The Victims of Child Abuse Act has paved the way for the creation of children's advocacy centers that offer treatment for child abuse victims and training to prevent abuse from happening. In communities without established CACs, a child abuse victim may have to tell his or her account to more than a dozen professionals. In communities with established CACs, children avoid the revictimization of having to tell their stories several times and instead have access to multidisciplinary teams made up of medical, social service, and criminal justice personnel working together in a coordinated response.

If VOCA is not funded, writes Kuhn, many rural CACs will close, and those in major metropolitan areas and regional centers will drastically reduce services. Kuhn is a program associate in the Baltimore Child Abuse Center.

A CAMPAIGN TO PREVENT child abuse launched today in Las Vegas tells single parents: Choose Your Partner Carefully, according to this story in the Las Vegas Sun.

Lisa Teele, supervisor of Metro Police’s abuse and neglect detail, said authorities had found that in more than half of substantiated child abuse cases, the perpetrator was a person caring for his or her partner’s children. Many cases involved a mother’s boyfriend, she said.
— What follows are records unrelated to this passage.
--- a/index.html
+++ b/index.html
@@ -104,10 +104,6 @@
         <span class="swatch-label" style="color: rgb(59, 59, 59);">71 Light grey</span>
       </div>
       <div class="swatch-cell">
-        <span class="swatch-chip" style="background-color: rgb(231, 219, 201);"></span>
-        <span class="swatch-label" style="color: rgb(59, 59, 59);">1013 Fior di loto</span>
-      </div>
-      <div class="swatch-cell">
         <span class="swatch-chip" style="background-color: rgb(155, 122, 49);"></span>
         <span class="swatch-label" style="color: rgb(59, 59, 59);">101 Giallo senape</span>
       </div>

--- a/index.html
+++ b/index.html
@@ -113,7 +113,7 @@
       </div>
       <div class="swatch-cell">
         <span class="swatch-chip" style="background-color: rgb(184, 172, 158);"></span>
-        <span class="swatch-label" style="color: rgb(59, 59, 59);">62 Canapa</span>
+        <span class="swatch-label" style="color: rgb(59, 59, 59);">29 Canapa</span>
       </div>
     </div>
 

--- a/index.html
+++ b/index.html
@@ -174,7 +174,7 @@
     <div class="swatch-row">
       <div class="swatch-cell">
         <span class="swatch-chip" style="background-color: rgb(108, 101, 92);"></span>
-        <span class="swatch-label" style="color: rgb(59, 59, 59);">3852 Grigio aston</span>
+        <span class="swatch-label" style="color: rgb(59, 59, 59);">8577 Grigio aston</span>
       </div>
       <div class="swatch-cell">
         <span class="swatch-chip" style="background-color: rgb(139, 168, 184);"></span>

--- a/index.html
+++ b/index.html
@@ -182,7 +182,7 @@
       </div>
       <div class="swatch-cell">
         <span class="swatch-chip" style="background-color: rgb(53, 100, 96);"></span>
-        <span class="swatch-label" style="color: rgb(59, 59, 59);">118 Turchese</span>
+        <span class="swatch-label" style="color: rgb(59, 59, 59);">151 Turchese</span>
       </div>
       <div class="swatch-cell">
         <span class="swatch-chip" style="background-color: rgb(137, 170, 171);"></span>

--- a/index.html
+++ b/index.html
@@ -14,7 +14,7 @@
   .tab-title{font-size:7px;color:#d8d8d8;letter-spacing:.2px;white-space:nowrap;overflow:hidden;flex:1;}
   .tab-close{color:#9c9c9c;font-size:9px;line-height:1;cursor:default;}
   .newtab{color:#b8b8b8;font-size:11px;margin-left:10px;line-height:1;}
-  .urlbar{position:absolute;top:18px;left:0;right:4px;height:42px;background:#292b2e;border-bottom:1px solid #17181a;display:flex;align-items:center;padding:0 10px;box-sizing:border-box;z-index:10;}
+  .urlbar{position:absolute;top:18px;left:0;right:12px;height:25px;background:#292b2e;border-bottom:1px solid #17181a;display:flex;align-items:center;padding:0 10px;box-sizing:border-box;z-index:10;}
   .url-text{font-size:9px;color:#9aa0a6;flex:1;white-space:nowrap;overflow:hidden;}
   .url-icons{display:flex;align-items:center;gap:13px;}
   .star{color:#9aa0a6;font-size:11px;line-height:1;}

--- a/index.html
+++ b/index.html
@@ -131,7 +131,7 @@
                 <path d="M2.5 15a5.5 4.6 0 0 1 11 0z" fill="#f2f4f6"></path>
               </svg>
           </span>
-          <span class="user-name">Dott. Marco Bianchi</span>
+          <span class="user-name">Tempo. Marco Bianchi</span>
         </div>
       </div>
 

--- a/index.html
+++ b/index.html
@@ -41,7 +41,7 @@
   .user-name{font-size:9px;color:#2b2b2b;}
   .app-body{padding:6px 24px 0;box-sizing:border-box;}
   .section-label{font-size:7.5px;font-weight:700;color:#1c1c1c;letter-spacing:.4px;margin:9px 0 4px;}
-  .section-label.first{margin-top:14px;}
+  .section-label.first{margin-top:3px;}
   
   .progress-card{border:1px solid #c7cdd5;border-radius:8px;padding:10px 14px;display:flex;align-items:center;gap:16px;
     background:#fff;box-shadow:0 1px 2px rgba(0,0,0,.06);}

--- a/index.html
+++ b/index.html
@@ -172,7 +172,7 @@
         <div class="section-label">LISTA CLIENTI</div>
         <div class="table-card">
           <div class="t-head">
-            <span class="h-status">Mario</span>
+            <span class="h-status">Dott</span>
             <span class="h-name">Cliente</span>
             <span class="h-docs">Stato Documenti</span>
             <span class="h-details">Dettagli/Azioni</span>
If a parent answers any of these questions with a "yes", according to the Prevent Child Abuse Nevada site, her or his child could be at risk:

Does he/she get angry when you spend time with your child?
Does he/she get angry or impatient when your child cries or has a tantrum?
Does he/she call your child bad names or put them down?
Does he/she think it's funny to scare your child?
Does he/she make all the decisions for you and your child?
Does he/she put you down or tell you that you're a bad parent or that you shouldn't have your kids?
Does he/she pretend when he/she hurts your child that you are to blame or that it's no big deal?
Does he/she tell you that our child is a nuisance or annoying?
Does he/she scare your child by using guns, knives, or other weapons?